« J’écris pour contrecarrer l’opinion que l’Europe et la civilisation vont au diable », déclara un jour Ezra Pound pour lequel écrire revenait à poser la question du signe et de la pensée qui s’y manifeste. Claude Minière nous raconte comment Pound, à partir de sa découverte de la langue et de la culture chinoises, révolutionna la poésie occidentale, par sa compréhension approfondie de l’idéogramme.

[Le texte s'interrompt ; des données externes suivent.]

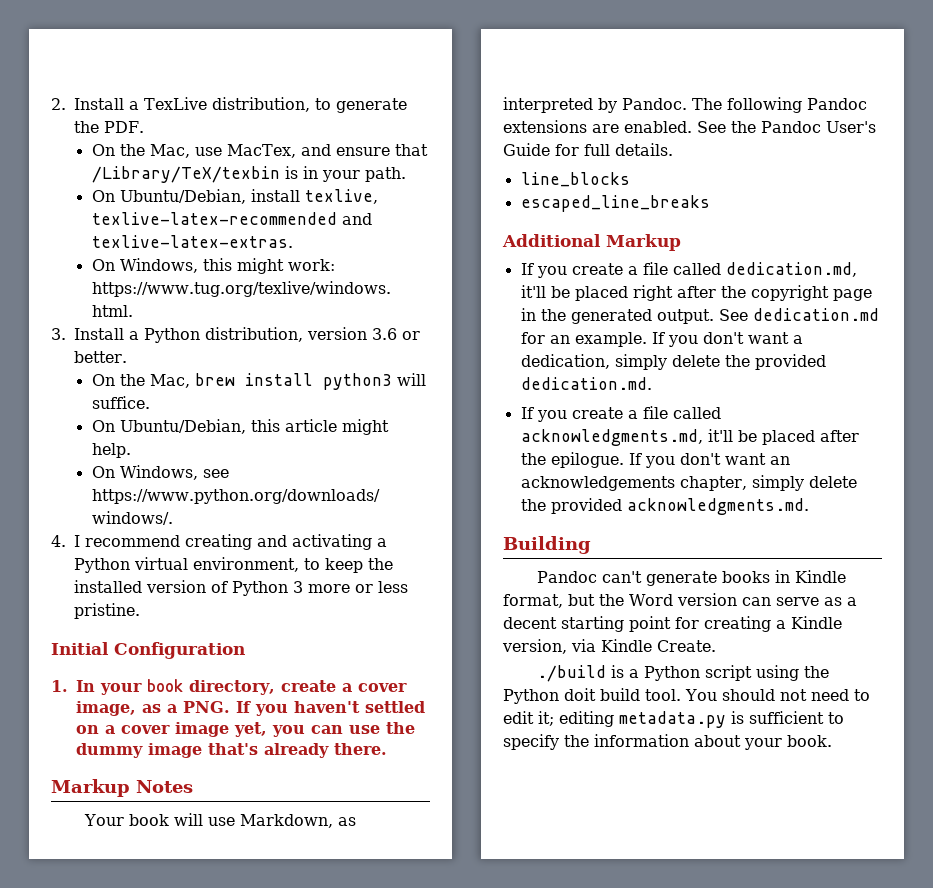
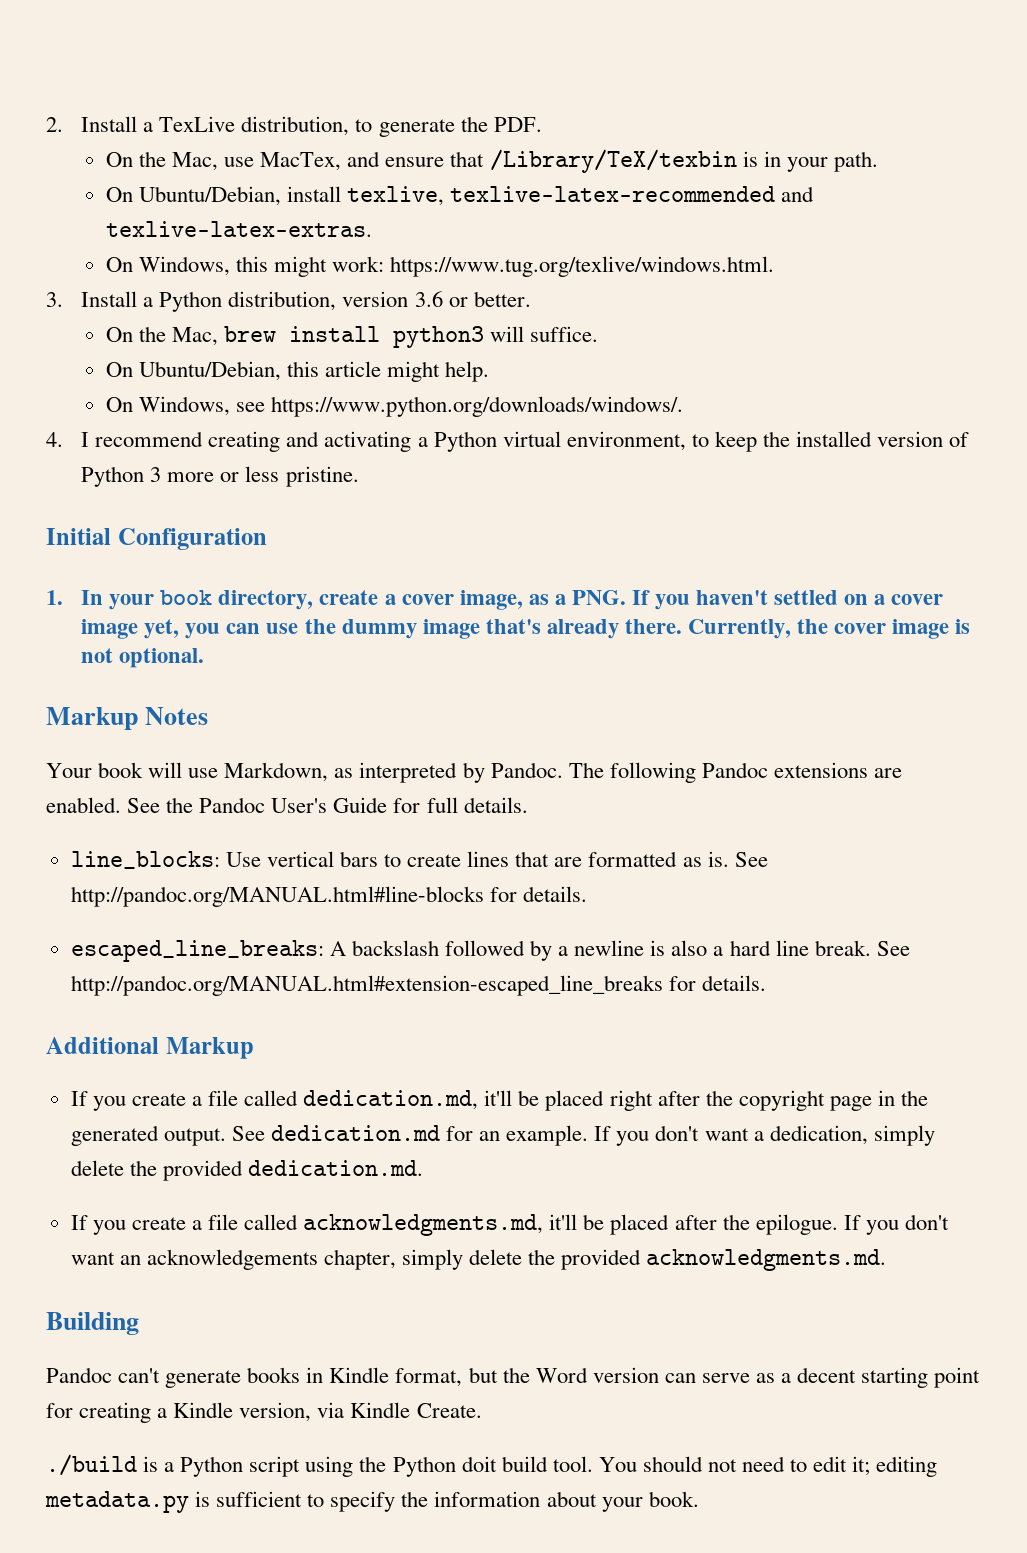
+ Currently, the cover image is not optional.
- line_blocks
- escaped_line_breaks
+ line_blocks: Use vertical bars to create lines that are formatted as is. See http://pandoc.org/MANUAL.html#line-blocks for details.
+ escaped_line_breaks: A backslash followed by a newline is also a hard line break. See http://pandoc.org/MANUAL.html#extension-escaped_line_breaks for details.

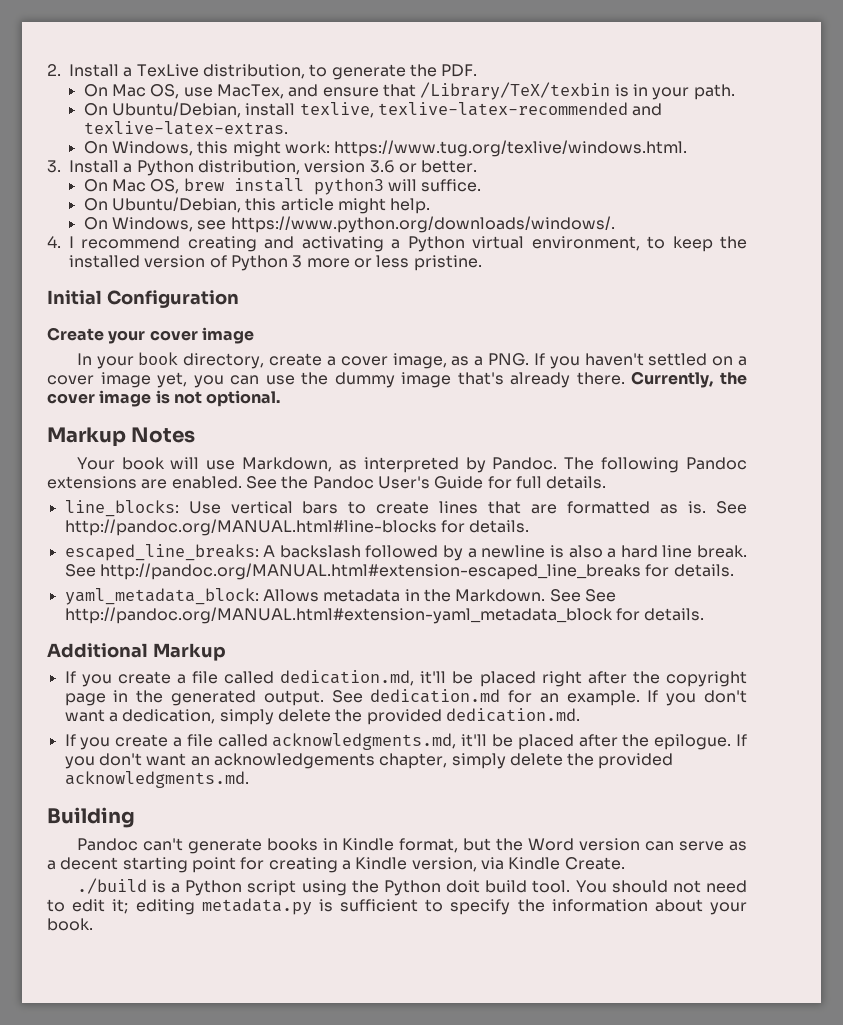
- On the Mac, use MacTex, and ensure that /Library/TeX/texbin is in your path.
+ On Mac OS, use MacTex, and ensure that /Library/TeX/texbin is in your path.
- On the Mac, brew install python3 will suffice.
+ On Mac OS, brew install python3 will suffice.
- 1. In your book directory, create a cover image, as a PNG. If you haven't settled on a cover image yet, you can use the dummy image that's already there.
+ Create your cover image
+ In your book directory, create a cover image, as a PNG. If you haven't settled on a cover image yet, you can use the dummy image that's already there.
+ yaml_metadata_block: Allows metadata in the Markdown. See See http://pandoc.org/MANUAL.html#extension-yaml_metadata_block for details.

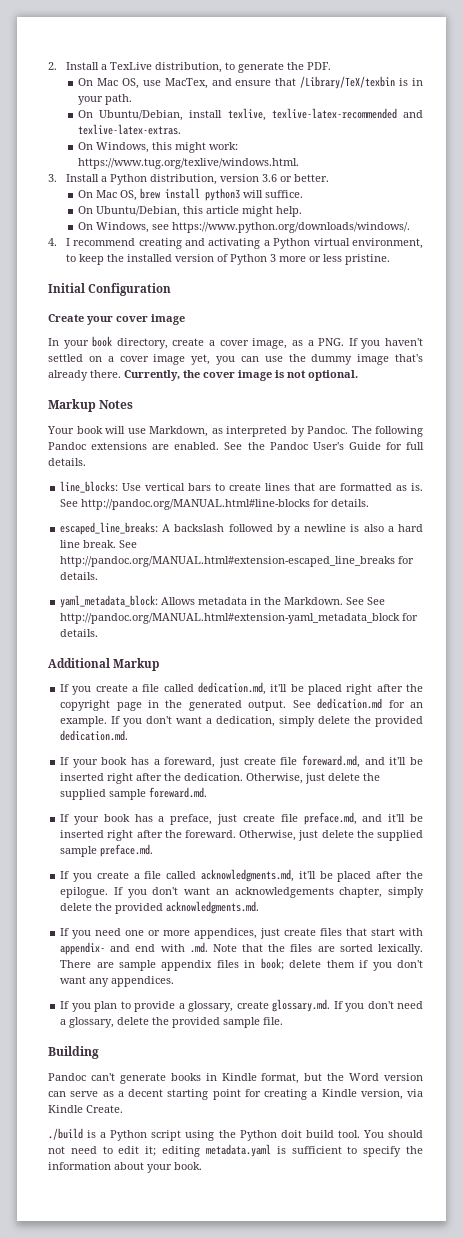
+ If your book has a foreward, just create file foreward.md, and it'll be inserted right after the dedication. Otherwise, just delete the supplied sample foreward.md.
+ If your book has a preface, just create file preface.md, and it'll be inserted right after the foreward. Otherwise, just delete the supplied sample preface.md.
+ If you need one or more appendices, just create files that start with appendix- and end with .md. Note that the files are sorted lexically. There are sample appendix files in book; delete them if you don't want any appendices.
+ If you plan to provide a glossary, create glossary.md. If you don't need a glossary, delete the provided sample file.
- You should not need to edit it; editing metadata.py is sufficient to specify the information about your book.
+ You should not need to edit it; editing metadata.yaml is sufficient to specify the information about your book.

L’écriture des premiers Cantos en 1915, et des suivants tout au long de plusieurs décennies, aurait été en effet inconcevable sans la découverte par le poète exilé en Europe de la pensée à l’œuvre dans les caractères chinois. En 1913, la veuve du sinologue Fenollosa confie les papiers de son mari à Pound, qui en tirera un essai intitulé Le caractère écrit chinois, matériau poétique, et un ensemble de poésies qui sont en quelque sorte des traductions, des interprétations plutôt de poèmes chinois contenus dans les mêmes documents. De là découle une nouvelle écriture poétique, au sein de laquelle surgissent des idéogrammes, lesquels donnent tout leur sens à l’entreprise des Cantos (quarante-neuf d’entre eux en contiennent, sur cent neuf), si l’on sait déchiffrer.
Des sinologues se moquèrent de Pound qui, selon l’universitaire George A.Kennedy, n’aurait truffé ces Cantos d’idéogrammes que pour leur fonction décorative, « sans signification intelligible ». Claude Minière, en une centaine de pages précises et alertes, nous convainc du contraire : les caractères chinois, dit-il, animent intimement, de manière suivie, la lecture entière du long poème Cantos ». Il est impossible de restituer en quelques mots la démarche profonde et complexe de Pound telle que Minière l’explore dans sa dimension essentiellement musicale (il insiste avec force sur la nature sonore de cette écriture). Signalons simplement quelques pistes suivies par cet essai.
Tout d’abord la nécessité de la pensée confucéenne. Pound évoque celle-ci dans un essai marquant intitulé « Le besoin de Confucius, maintenant ! », où l’absence de définitions des mots à l’époque moderne en Occident est considérée comme le mal absolu. Dante ou les philosophes médiévaux savaient encore l’usage des mots, « aujourd’hui l’Occident tout entier se baigne dans un égout mental, parce que le « journal du matin » tiré à dix millions d’exemplaires est chargé d’éveiller chaque jour le cerveau des occidentaux. Blablamachine passe pour un philosophe, Trucmuche pour un économiste, et une centaine de vermines de moindre envergure se faufilent chaque jour sur des kilomètres carrés de papier journal ». On n’insistera pas sur ce point en ces temps d’hystérie verbale préélectorale, où tous les mots (ne serait-ce que celui de « démocratie ») peuvent être déclinés à toutes les sauces, sans qu’on s’attache à leur signification réelle.
Pound connecte directement le « besoin de Confucius » à ce qu’il appelle la « pensée idéogrammatique ». Celle-ci revient à faire du signe un ensemble complexe d’éléments divers, qui peut faire l’objet d’une opération de décomposition visuelle : « Que le mot « rouge » que vous employez se souvienne de la rose, de la rouille et de la cerise, si vous voulez savoir de quoi vous parlez ». C’est l’aspect dynamique de l’écriture chinoise qui captive le poète, en prise directe avec l’énergie des choses. A mille lieues de la fantasmagorie verbale de l’Occident moderne (« envahi par une moisissure de livres qui n’aboutissent à rien » - on y est en plein), les idéogrammes sont expression vivante du réel.
L’acte littéraire fondateur des Cantos qui consiste à se tourner vers l’idéogramme chinois n’est pas, comme le montre Minière, simplement esthétique, il est essentiellement éthique. C’est par l’opération de définition des mots que le poète retrouve une fonction sociale. En cela les idéogrammes sont des schèmes de cette opération, et les Cantos une gigantesque entreprise poético-politique amenant la conscience à s’ouvrir à la totalité de la réalité et de l’histoire humaine. Le recours de Pound à la pensée idéogrammatique chinoise pendant les années londoniennes donne tout son sens - pleinement social - à son écriture poétique. Nulle fuite hors de l’époque, bien au contraire. « L’histrionisme qu’attribuent à Ezra Pound des années 1920 ses détracteurs, sa boulimie d’activités traduisaient bien plutôt une impatience dramatique devant ce que le poète américain plongé dans les destructions de l’Europe jugeait être sophistications inutiles, incuries publiques, tromperies politiques et gaspillages criminels. La vraie connaissance selon lui devait être des hommes, pour un accord avec les lois naturelles. La poésie devait dire ces lois, dégagées du « fatras » de la culture universitaire - et ainsi œuvrer au bien commun, à la civilisation ».